• [TO DO]:
Every record listed below should be copied exactly.

• [DATA TO PROCESS]:
Content starts
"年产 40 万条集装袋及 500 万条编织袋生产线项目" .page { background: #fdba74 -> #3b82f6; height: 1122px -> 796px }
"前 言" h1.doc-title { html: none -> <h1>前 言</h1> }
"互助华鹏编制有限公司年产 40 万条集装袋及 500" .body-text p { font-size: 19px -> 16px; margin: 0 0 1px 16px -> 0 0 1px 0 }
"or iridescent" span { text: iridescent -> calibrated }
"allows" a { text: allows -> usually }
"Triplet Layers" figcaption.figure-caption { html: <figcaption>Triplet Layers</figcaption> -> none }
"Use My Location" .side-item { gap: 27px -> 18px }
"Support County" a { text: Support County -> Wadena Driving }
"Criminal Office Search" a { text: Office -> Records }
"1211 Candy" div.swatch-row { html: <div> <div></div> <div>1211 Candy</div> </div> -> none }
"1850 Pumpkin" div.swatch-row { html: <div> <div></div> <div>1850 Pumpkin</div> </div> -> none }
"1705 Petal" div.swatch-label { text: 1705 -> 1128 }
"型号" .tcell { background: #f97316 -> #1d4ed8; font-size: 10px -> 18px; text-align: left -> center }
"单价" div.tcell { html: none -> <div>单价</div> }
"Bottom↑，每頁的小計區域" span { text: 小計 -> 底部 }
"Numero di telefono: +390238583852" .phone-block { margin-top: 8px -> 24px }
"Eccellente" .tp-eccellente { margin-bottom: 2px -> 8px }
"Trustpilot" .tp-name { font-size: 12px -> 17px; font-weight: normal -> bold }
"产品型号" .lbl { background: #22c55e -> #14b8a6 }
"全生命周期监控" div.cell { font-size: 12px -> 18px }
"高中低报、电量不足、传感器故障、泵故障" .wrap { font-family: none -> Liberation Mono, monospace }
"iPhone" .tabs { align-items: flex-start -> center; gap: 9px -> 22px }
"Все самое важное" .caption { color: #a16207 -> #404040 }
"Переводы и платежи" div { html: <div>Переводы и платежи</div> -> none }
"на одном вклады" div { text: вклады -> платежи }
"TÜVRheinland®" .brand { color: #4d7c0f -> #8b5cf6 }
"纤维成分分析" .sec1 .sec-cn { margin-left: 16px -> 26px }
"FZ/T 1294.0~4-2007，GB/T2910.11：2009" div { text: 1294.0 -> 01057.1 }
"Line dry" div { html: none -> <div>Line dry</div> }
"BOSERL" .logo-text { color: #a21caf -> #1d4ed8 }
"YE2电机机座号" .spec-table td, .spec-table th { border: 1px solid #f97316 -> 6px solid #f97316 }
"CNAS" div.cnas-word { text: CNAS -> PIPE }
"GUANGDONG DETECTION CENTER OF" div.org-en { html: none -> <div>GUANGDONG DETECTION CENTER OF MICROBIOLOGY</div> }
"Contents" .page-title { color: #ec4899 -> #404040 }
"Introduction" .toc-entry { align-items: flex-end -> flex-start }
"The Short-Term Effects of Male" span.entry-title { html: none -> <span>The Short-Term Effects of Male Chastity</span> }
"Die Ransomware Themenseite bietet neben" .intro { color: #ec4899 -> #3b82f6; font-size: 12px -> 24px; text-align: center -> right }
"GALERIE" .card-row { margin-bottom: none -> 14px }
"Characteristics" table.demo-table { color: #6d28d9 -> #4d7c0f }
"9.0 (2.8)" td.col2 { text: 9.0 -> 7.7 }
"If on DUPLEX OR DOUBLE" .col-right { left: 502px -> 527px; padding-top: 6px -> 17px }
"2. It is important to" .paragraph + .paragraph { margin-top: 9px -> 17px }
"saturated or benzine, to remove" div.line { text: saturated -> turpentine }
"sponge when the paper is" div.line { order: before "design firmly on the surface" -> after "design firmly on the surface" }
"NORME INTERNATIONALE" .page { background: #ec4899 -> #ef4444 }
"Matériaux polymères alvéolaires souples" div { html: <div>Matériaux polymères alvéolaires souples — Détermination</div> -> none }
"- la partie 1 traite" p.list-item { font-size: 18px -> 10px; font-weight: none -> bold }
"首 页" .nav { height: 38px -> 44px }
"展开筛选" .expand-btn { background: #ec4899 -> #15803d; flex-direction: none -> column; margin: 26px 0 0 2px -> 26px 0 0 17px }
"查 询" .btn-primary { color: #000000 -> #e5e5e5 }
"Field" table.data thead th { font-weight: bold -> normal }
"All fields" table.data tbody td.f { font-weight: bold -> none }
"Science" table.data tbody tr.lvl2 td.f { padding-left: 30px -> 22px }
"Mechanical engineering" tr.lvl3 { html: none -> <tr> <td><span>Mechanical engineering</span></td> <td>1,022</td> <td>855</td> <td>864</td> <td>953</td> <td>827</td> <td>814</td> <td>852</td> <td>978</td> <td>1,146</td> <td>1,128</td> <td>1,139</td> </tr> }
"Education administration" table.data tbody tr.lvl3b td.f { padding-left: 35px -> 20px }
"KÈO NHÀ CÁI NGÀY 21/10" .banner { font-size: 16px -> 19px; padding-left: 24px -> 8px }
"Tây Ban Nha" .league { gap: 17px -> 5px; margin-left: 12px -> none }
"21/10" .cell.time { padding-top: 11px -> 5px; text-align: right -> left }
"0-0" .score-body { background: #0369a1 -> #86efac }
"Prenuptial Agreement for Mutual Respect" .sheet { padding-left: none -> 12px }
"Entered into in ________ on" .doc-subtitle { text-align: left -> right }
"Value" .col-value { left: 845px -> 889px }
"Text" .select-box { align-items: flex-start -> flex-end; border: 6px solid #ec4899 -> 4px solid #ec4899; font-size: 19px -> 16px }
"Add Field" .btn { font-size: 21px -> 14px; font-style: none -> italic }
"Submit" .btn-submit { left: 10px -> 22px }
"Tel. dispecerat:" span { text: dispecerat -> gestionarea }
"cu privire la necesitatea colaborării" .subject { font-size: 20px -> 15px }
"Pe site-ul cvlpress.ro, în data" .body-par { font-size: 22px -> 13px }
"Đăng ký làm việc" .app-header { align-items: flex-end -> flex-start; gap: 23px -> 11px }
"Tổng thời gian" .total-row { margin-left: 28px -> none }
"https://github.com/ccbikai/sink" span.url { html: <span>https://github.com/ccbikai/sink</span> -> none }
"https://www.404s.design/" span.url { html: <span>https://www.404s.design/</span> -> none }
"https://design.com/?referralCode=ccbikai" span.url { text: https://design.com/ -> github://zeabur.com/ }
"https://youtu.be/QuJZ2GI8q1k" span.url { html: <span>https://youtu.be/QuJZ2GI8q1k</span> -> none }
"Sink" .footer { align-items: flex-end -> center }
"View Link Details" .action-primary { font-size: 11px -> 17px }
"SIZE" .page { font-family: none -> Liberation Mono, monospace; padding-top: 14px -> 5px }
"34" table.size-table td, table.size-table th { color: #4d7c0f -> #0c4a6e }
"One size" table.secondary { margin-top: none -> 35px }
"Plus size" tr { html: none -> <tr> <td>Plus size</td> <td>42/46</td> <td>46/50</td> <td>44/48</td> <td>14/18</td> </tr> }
Content ends
• [SOLUTION FOR THIS TASK]:
"年产 40 万条集装袋及 500 万条编织袋生产线项目" .page { background: #fdba74 -> #3b82f6; height: 1122px -> 796px }
"前 言" h1.doc-title { html: none -> <h1>前 言</h1> }
"互助华鹏编制有限公司年产 40 万条集装袋及 500" .body-text p { font-size: 19px -> 16px; margin: 0 0 1px 16px -> 0 0 1px 0 }
"or iridescent" span { text: iridescent -> calibrated }
"allows" a { text: allows -> usually }
"Triplet Layers" figcaption.figure-caption { html: <figcaption>Triplet Layers</figcaption> -> none }
"Use My Location" .side-item { gap: 27px -> 18px }
"Support County" a { text: Support County -> Wadena Driving }
"Criminal Office Search" a { text: Office -> Records }
"1211 Candy" div.swatch-row { html: <div> <div></div> <div>1211 Candy</div> </div> -> none }
"1850 Pumpkin" div.swatch-row { html: <div> <div></div> <div>1850 Pumpkin</div> </div> -> none }
"1705 Petal" div.swatch-label { text: 1705 -> 1128 }
"型号" .tcell { background: #f97316 -> #1d4ed8; font-size: 10px -> 18px; text-align: left -> center }
"单价" div.tcell { html: none -> <div>单价</div> }
"Bottom↑，每頁的小計區域" span { text: 小計 -> 底部 }
"Numero di telefono: +390238583852" .phone-block { margin-top: 8px -> 24px }
"Eccellente" .tp-eccellente { margin-bottom: 2px -> 8px }
"Trustpilot" .tp-name { font-size: 12px -> 17px; font-weight: normal -> bold }
"产品型号" .lbl { background: #22c55e -> #14b8a6 }
"全生命周期监控" div.cell { font-size: 12px -> 18px }
"高中低报、电量不足、传感器故障、泵故障" .wrap { font-family: none -> Liberation Mono, monospace }
"iPhone" .tabs { align-items: flex-start -> center; gap: 9px -> 22px }
"Все самое важное" .caption { color: #a16207 -> #404040 }
"Переводы и платежи" div { html: <div>Переводы и платежи</div> -> none }
"на одном вклады" div { text: вклады -> платежи }
"TÜVRheinland®" .brand { color: #4d7c0f -> #8b5cf6 }
"纤维成分分析" .sec1 .sec-cn { margin-left: 16px -> 26px }
"FZ/T 1294.0~4-2007，GB/T2910.11：2009" div { text: 1294.0 -> 01057.1 }
"Line dry" div { html: none -> <div>Line dry</div> }
"BOSERL" .logo-text { color: #a21caf -> #1d4ed8 }
"YE2电机机座号" .spec-table td, .spec-table th { border: 1px solid #f97316 -> 6px solid #f97316 }
"CNAS" div.cnas-word { text: CNAS -> PIPE }
"GUANGDONG DETECTION CENTER OF" div.org-en { html: none -> <div>GUANGDONG DETECTION CENTER OF MICROBIOLOGY</div> }
"Contents" .page-title { color: #ec4899 -> #404040 }
"Introduction" .toc-entry { align-items: flex-end -> flex-start }
"The Short-Term Effects of Male" span.entry-title { html: none -> <span>The Short-Term Effects of Male Chastity</span> }
"Die Ransomware Themenseite bietet neben" .intro { color: #ec4899 -> #3b82f6; font-size: 12px -> 24px; text-align: center -> right }
"GALERIE" .card-row { margin-bottom: none -> 14px }
"Characteristics" table.demo-table { color: #6d28d9 -> #4d7c0f }
"9.0 (2.8)" td.col2 { text: 9.0 -> 7.7 }
"If on DUPLEX OR DOUBLE" .col-right { left: 502px -> 527px; padding-top: 6px -> 17px }
"2. It is important to" .paragraph + .paragraph { margin-top: 9px -> 17px }
"saturated or benzine, to remove" div.line { text: saturated -> turpentine }
"sponge when the paper is" div.line { order: before "design firmly on the surface" -> after "design firmly on the surface" }
"NORME INTERNATIONALE" .page { background: #ec4899 -> #ef4444 }
"Matériaux polymères alvéolaires souples" div { html: <div>Matériaux polymères alvéolaires souples — Détermination</div> -> none }
"- la partie 1 traite" p.list-item { font-size: 18px -> 10px; font-weight: none -> bold }
"首 页" .nav { height: 38px -> 44px }
"展开筛选" .expand-btn { background: #ec4899 -> #15803d; flex-direction: none -> column; margin: 26px 0 0 2px -> 26px 0 0 17px }
"查 询" .btn-primary { color: #000000 -> #e5e5e5 }
"Field" table.data thead th { font-weight: bold -> normal }
"All fields" table.data tbody td.f { font-weight: bold -> none }
"Science" table.data tbody tr.lvl2 td.f { padding-left: 30px -> 22px }
"Mechanical engineering" tr.lvl3 { html: none -> <tr> <td><span>Mechanical engineering</span></td> <td>1,022</td> <td>855</td> <td>864</td> <td>953</td> <td>827</td> <td>814</td> <td>852</td> <td>978</td> <td>1,146</td> <td>1,128</td> <td>1,139</td> </tr> }
"Education administration" table.data tbody tr.lvl3b td.f { padding-left: 35px -> 20px }
"KÈO NHÀ CÁI NGÀY 21/10" .banner { font-size: 16px -> 19px; padding-left: 24px -> 8px }
"Tây Ban Nha" .league { gap: 17px -> 5px; margin-left: 12px -> none }
"21/10" .cell.time { padding-top: 11px -> 5px; text-align: right -> left }
"0-0" .score-body { background: #0369a1 -> #86efac }
"Prenuptial Agreement for Mutual Respect" .sheet { padding-left: none -> 12px }
"Entered into in ________ on" .doc-subtitle { text-align: left -> right }
"Value" .col-value { left: 845px -> 889px }
"Text" .select-box { align-items: flex-start -> flex-end; border: 6px solid #ec4899 -> 4px solid #ec4899; font-size: 19px -> 16px }
"Add Field" .btn { font-size: 21px -> 14px; font-style: none -> italic }
"Submit" .btn-submit { left: 10px -> 22px }
"Tel. dispecerat:" span { text: dispecerat -> gestionarea }
"cu privire la necesitatea colaborării" .subject { font-size: 20px -> 15px }
"Pe site-ul cvlpress.ro, în data" .body-par { font-size: 22px -> 13px }
"Đăng ký làm việc" .app-header { align-items: flex-end -> flex-start; gap: 23px -> 11px }
"Tổng thời gian" .total-row { margin-left: 28px -> none }
"https://github.com/ccbikai/sink" span.url { html: <span>https://github.com/ccbikai/sink</span> -> none }
"https://www.404s.design/" span.url { html: <span>https://www.404s.design/</span> -> none }
"https://design.com/?referralCode=ccbikai" span.url { text: https://design.com/ -> github://zeabur.com/ }
"https://youtu.be/QuJZ2GI8q1k" span.url { html: <span>https://youtu.be/QuJZ2GI8q1k</span> -> none }
"Sink" .footer { align-items: flex-end -> center }
"View Link Details" .action-primary { font-size: 11px -> 17px }
"SIZE" .page { font-family: none -> Liberation Mono, monospace; padding-top: 14px -> 5px }
"34" table.size-table td, table.size-table th { color: #4d7c0f -> #0c4a6e }
"One size" table.secondary { margin-top: none -> 35px }
"Plus size" tr { html: none -> <tr> <td>Plus size</td> <td>42/46</td> <td>46/50</td> <td>44/48</td> <td>14/18</td> </tr> }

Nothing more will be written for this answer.